Updated: 03-Mar-2003
   

SHAPE News Summary & Analysis

03 March 2003

GENERAL JONES
  • Report: Gen. Jones unveils overhaul plans for U.S. bases in Europe
IRAQ
  • Turkey reportedly mulling new troop vote
  • Allies bomb key Iraqi targets
ESDP
  • EU military chief: NATO, EU’s defense should be merged
  • EU mutual defense plan may challenge NATO role
ANTI-TERRORISM
  • Race against time to crack terror cells
OTHER NEWS
  • Georgia launches second police operation in Pankisi Gorge

GENERAL JONES

  • According to AFP, Gen. Jones told reporters in Stuttgart Monday he was in intensive talks with the Alliance’s member countries about overhauling the U.S. military base system. He reportedly said he would visit all 19 NATO member countries and the seven Eastern European countries on the road to full membership by the end of July and planned to have a vision for transforming the base system in place by next March. Implementation would begin soon afterwards. Noting that Gen. Jones is also the head of US. forces in Europe, the dispatch quotes him saying: “The European Command literally stands at a crossroad between two centuries…. We need to respond more fully to asymmetric challenges.” Gen. Jones is further quoted saying Washington is interested in boosting cost efficiency and mobility with the new system to meet new threats.
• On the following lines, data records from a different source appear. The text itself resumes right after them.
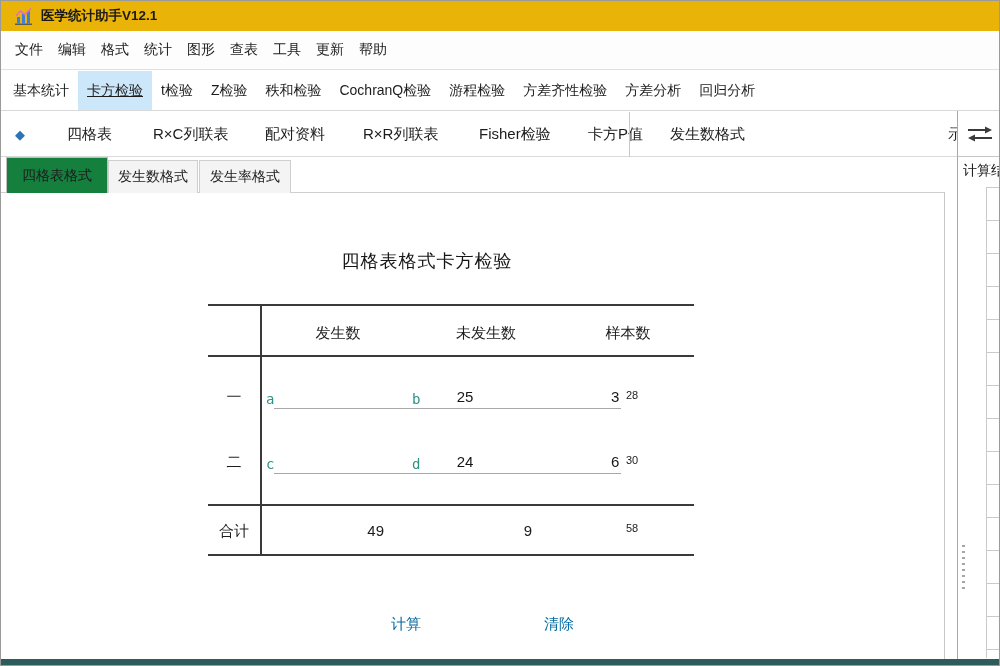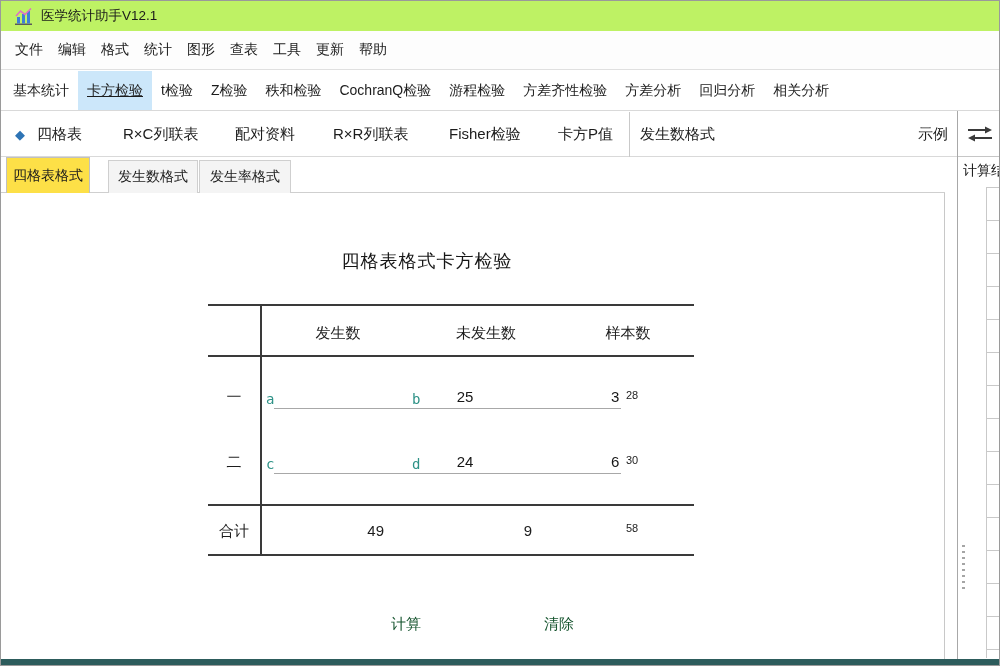--- a/index.html
+++ b/index.html
@@ -1,63 +1,63 @@
 <!DOCTYPE html>
 <html><head>
 <meta charset="utf-8">
 <style>
   * { margin:0; padding:0; box-sizing:border-box; }
   html,body { width:1000px; height:666px; }
   body { font-family:"Liberation Sans","DejaVu Sans",sans-serif; color:#1c1c1c; background:#fff; }
   #app { position:relative; width:1000px; height:666px; background:#fff; border:1px solid #9a9a9a; overflow:hidden; }
 
   
-  .titlebar { position:absolute; left:0; top:0; width:1000px; height:30px; background:#bef264; display:flex; align-items:center; }
+  .titlebar { position:absolute; left:0; top:0; width:1000px; height:30px; background:#eab308; display:flex; align-items:center;font-weight:bold; }
   .app-icon { margin-left:13px; width:19px; height:19px; }
   .title-text { margin-left:8px; font-size:13.5px; color:#1a1a1a; }
 
   
   .menubar { position:absolute; left:0; top:30px; width:1000px; height:39px; background:#fdfdfd; display:flex; align-items:center; padding-left:14px; gap:15px; border-bottom:1px solid #e0e0e0; }
   .menu-item { font-size:14px; padding:2px 0; cursor:default; }
 
   
   .tabbar1 { position:absolute; left:0; top:70px; width:1000px; height:40px; background:#fff; display:flex; align-items:stretch; padding-left:3px; border-bottom:1px solid #d9d9d9; }
   .ptab { font-size:14px; padding:0 9px; display:flex; align-items:center; white-space:nowrap; }
   .ptab.active { background:#cce7fa;text-decoration:underline; }
 
   
   .tabbar2 { position:absolute; left:0; top:111px; width:1000px; height:45px; background:#fff; border-bottom:1px solid #d9d9d9; }
-  .stab { position:absolute; top:50%; transform:translateY(-50%); font-size:15px; white-space:nowrap; }
+  .stab { position:absolute; top:50%; transform:translateY(-50%); font-size:15px; white-space:nowrap;margin-left:30px; }
   .diamond { position:absolute; left:14px; top:50%; transform:translateY(-50%); color:#2e74b5; font-size:13px; }
   .vsep { position:absolute; top:0; width:1px; height:45px; background:#c9c9c9; }
 
   
   .subtabs { position:absolute; left:0; top:156px; width:944px; height:36px; background:#fff; border-bottom:1px solid #cfcfcf; }
   .ftab { position:absolute; font-size:14px; display:flex; align-items:center; justify-content:center; white-space:nowrap; }
-  .ftab.active { left:5px; top:0; height:36px; width:84px; background:#fde047; border:1px solid #c0c0c0; border-bottom:none; z-index:2; }
+  .ftab.active { left:5px; top:0; height:36px; width:102px; background:#15803d; border:1px solid #c0c0c0; border-bottom:none; z-index:2; }
   .ftab.f2 { left:107px; top:3px; height:33px; width:90px; background:#f4f4f4; border:1px solid #cfcfcf; border-bottom:none; }
   .ftab.f3 { left:198px; top:3px; height:33px; width:92px; background:#f4f4f4; border:1px solid #cfcfcf; border-bottom:none; }
 
   
   .content { position:absolute; left:0; top:192px; width:944px; height:466px; background:#fff; border-right:1px solid #c8c8c8; }
   .calc-title { position:absolute; left:156px; top:56px; width:540px; text-align:center; font-size:18px; color:#161616; letter-spacing:1px;font-family:Liberation Serif, serif; }
 
   
   .ftable { position:absolute; left:207px; top:111px; width:486px; height:252px; }
   .hline { position:absolute; left:0; width:486px; height:2px; background:#3a3a3a; }
   .vline { position:absolute; left:52px; top:0; width:2px; height:252px; background:#3a3a3a; }
   .th { position:absolute; top:20px; width:120px; text-align:center; font-size:15px; }
   .rowlab { position:absolute; left:0; width:52px; text-align:center; font-size:15px; }
   .cellgrp { position:absolute; display:flex; align-items:flex-end; height:24px; }
   .key { width:15px; font-family:"DejaVu Sans Mono",monospace; font-size:14px; color:#2e9287; line-height:20px; }
   .cellgrp input { flex:1; border:none; border-bottom:1px solid #a8a8a8; outline:none; background:transparent; text-align:right; font-size:15px; font-family:"Liberation Sans","DejaVu Sans",sans-serif; color:#161616; padding:0 2px 2px 0; height:22px; }
   .sumval { position:absolute; width:88px; text-align:center; font-size:11px; }
   .totval { position:absolute; width:120px; text-align:right; font-size:15px; }
 
-  .flatbtn { position:absolute; width:60px; text-align:center; font-size:15px; color:#14532d; cursor:pointer; }
+  .flatbtn { position:absolute; width:60px; text-align:center; font-size:15px; color:#0369a1; cursor:pointer; }
 
   
   .rp-sep-b { position:absolute; left:956px; top:110px; width:1px; height:548px; background:#a8a8a8; }
   .rp-top { position:absolute; left:957px; top:111px; width:43px; height:45px; background:#fff; border-bottom:1px solid #c6c6c6; display:flex; align-items:center; justify-content:center; }
   .rp-title { position:absolute; left:962px; top:161px; width:38px; overflow:hidden; white-space:nowrap; font-size:14px; color:#151515; }
   .rp-grid { position:absolute; left:985px; top:186px; width:15px; height:471px; border-left:1px solid #c9c9c9; border-top:1px solid #c9c9c9; background:repeating-linear-gradient(to bottom, transparent 0 32px, #c9c9c9 32px 33px); }
   .grip { position:absolute; left:961px; top:544px; width:3px; height:46px; background:repeating-linear-gradient(to bottom, #a5a5a5 0 2px, transparent 2px 6px); }
 
   .bottombar { position:absolute; left:0; top:658px; width:1000px; height:8px; background:#2d5c5c; }
 </style>
@@ -93,21 +93,20 @@
     <span class="ptab">基本统计</span>
     <span class="ptab active">卡方检验</span>
     <span class="ptab">t检验</span>
     <span class="ptab">Z检验</span>
     <span class="ptab">秩和检验</span>
     <span class="ptab">CochranQ检验</span>
     <span class="ptab">游程检验</span>
     <span class="ptab">方差齐性检验</span>
     <span class="ptab">方差分析</span>
     <span class="ptab">回归分析</span>
-    <span class="ptab">相关分析</span>
   </div>
 
   <div class="tabbar2">
     <span class="diamond">◆</span>
     <span class="stab" style="left:36px">四格表</span>
     <span class="stab" style="left:122px">R×C列联表</span>
     <span class="stab" style="left:234px">配对资料</span>
     <span class="stab" style="left:332px">R×R列联表</span>
     <span class="stab" style="left:448px">Fisher检验</span>
     <span class="stab" style="left:557px">卡方P值</span>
The dispatch stresses, however, that he denied the existence of a list of bases set to be mothballed, saying the planning was still in the “embryonic stage.” And he firmly dismissed reports that the plans were intended as a slap in the face for Germany, which has thousands of jobs relying on the maintenance of U.S. bases. “What this is not is a knee-jerk reaction to a political disagreement,” he reportedly stressed.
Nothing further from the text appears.